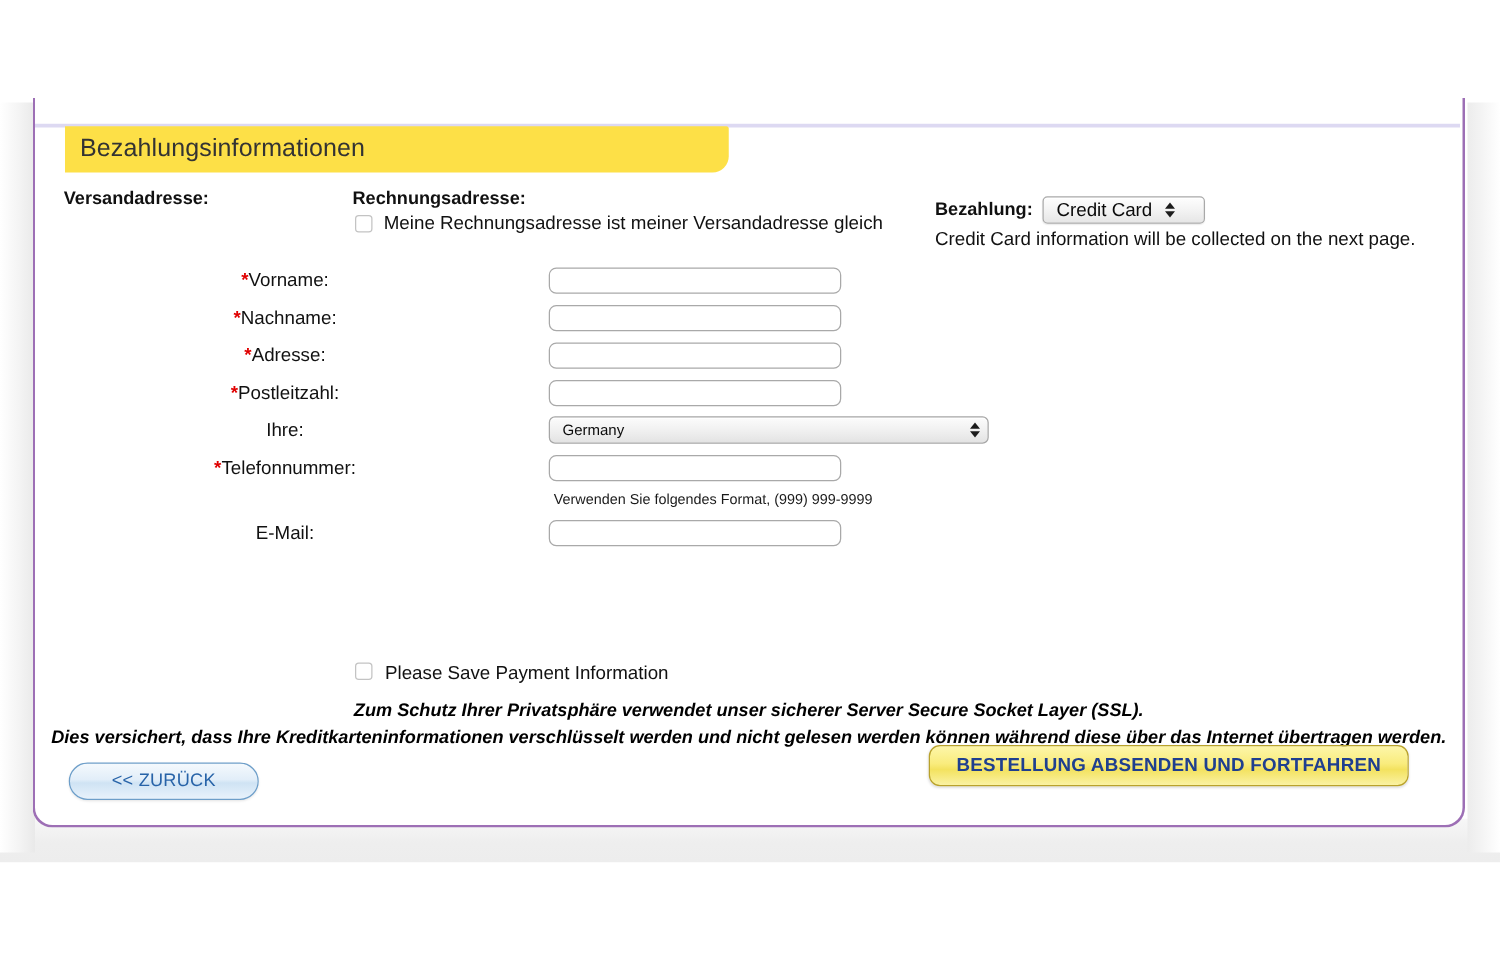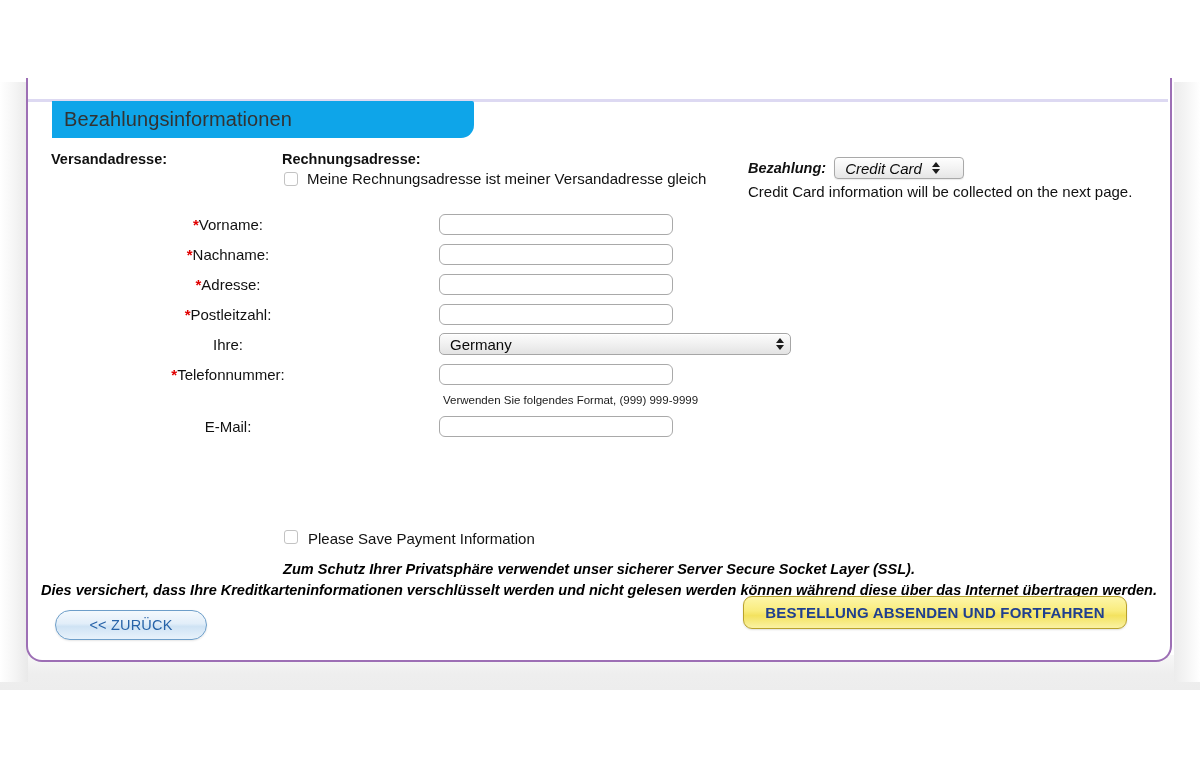"Bezahlungsinformationen" .section-header { background: #0ea5e9 -> #fde047; width: 422px -> 531px }
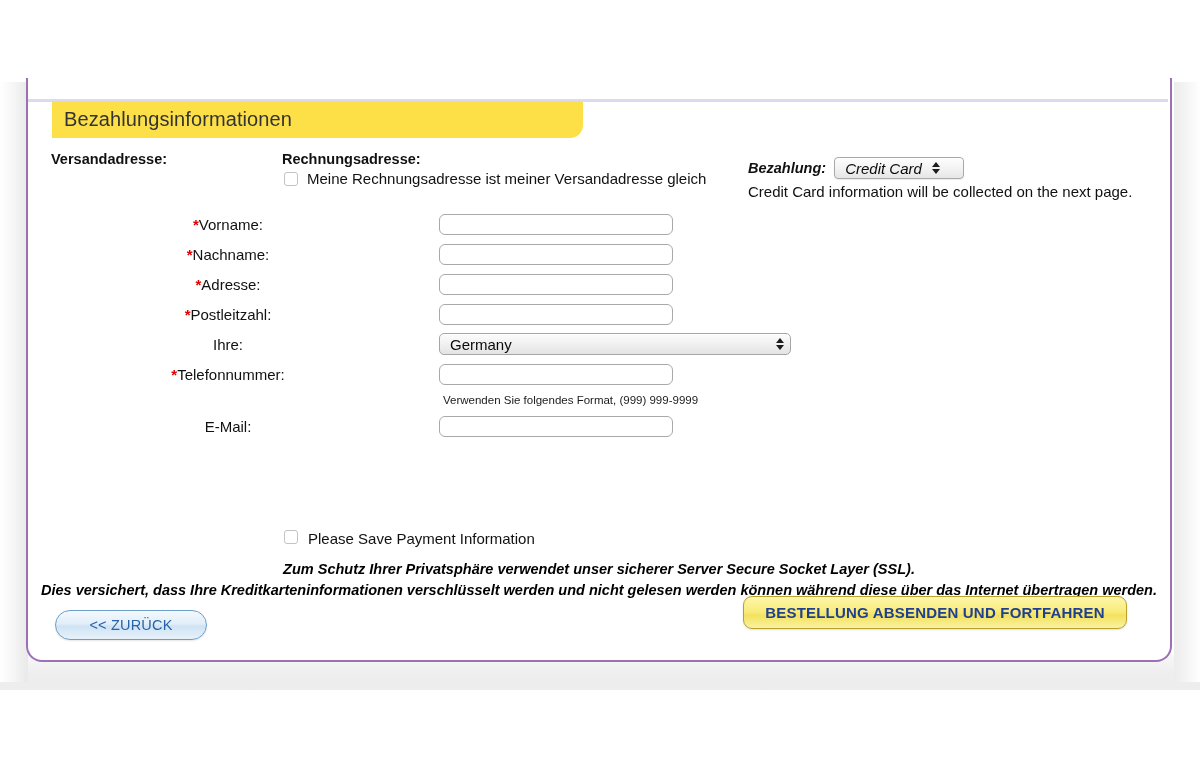"Bezahlung:" .pay-row { font-style: italic -> none }
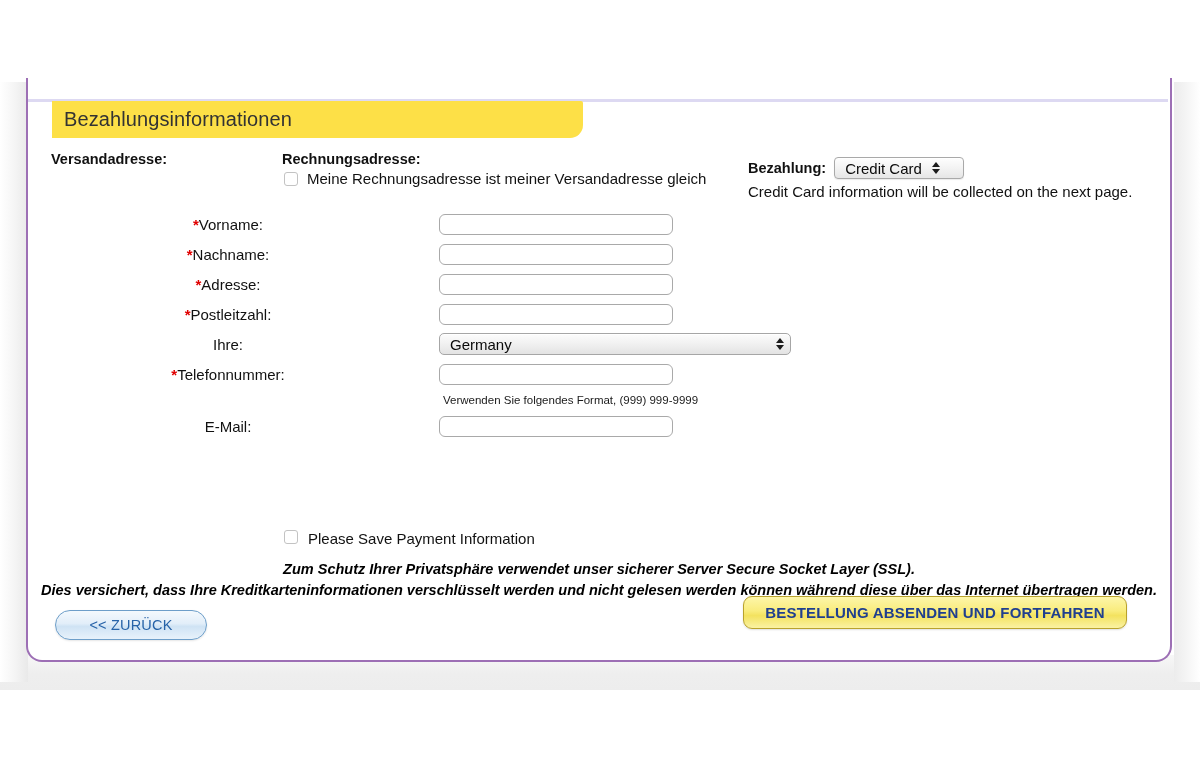"Germany" .country-value { font-size: 15px -> 12px }
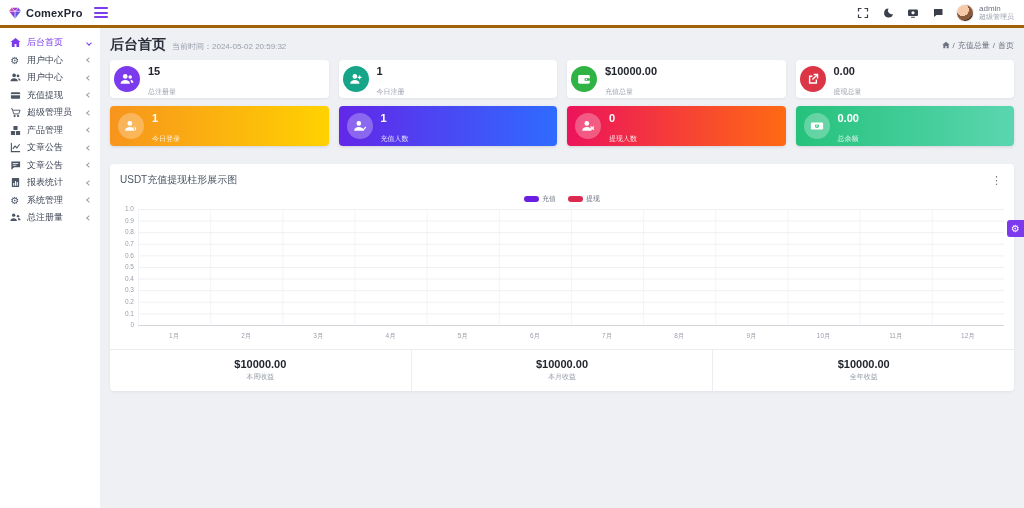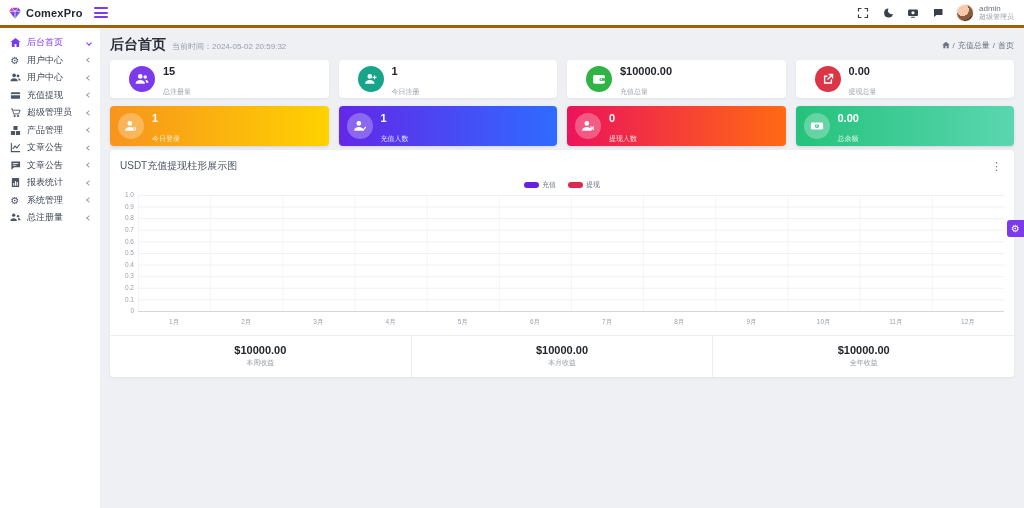"15" .stat-card { padding: 0 19px -> 0 4px }
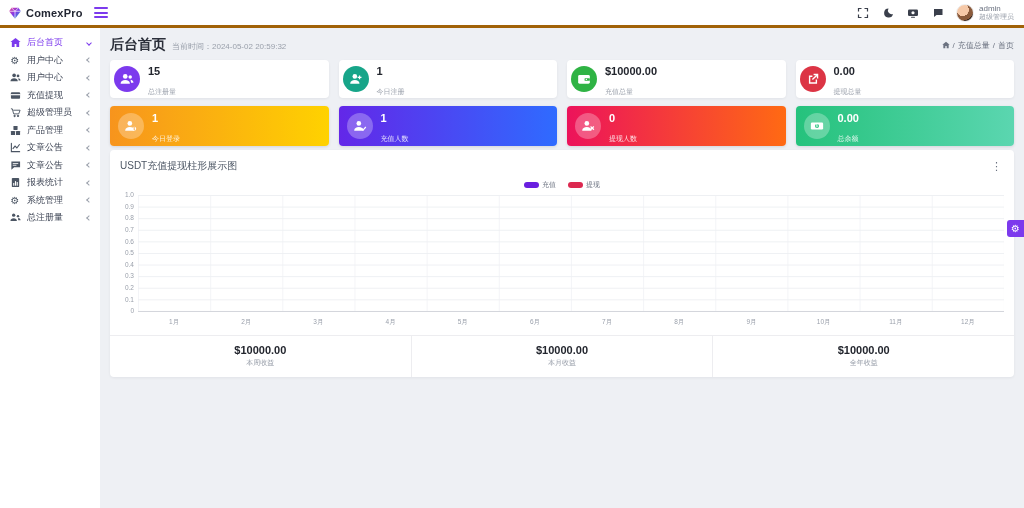"USDT充值提现柱形展示图" .chart-card { margin-top: 4px -> 18px }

> _Assignment_
Excluding the pictures, transcribe each entry above word for word.

> _Response box_
"Bezahlungsinformationen" .section-header { background: #0ea5e9 -> #fde047; width: 422px -> 531px }
"Bezahlung:" .pay-row { font-style: italic -> none }
"Germany" .country-value { font-size: 15px -> 12px }
"15" .stat-card { padding: 0 19px -> 0 4px }
"USDT充值提现柱形展示图" .chart-card { margin-top: 4px -> 18px }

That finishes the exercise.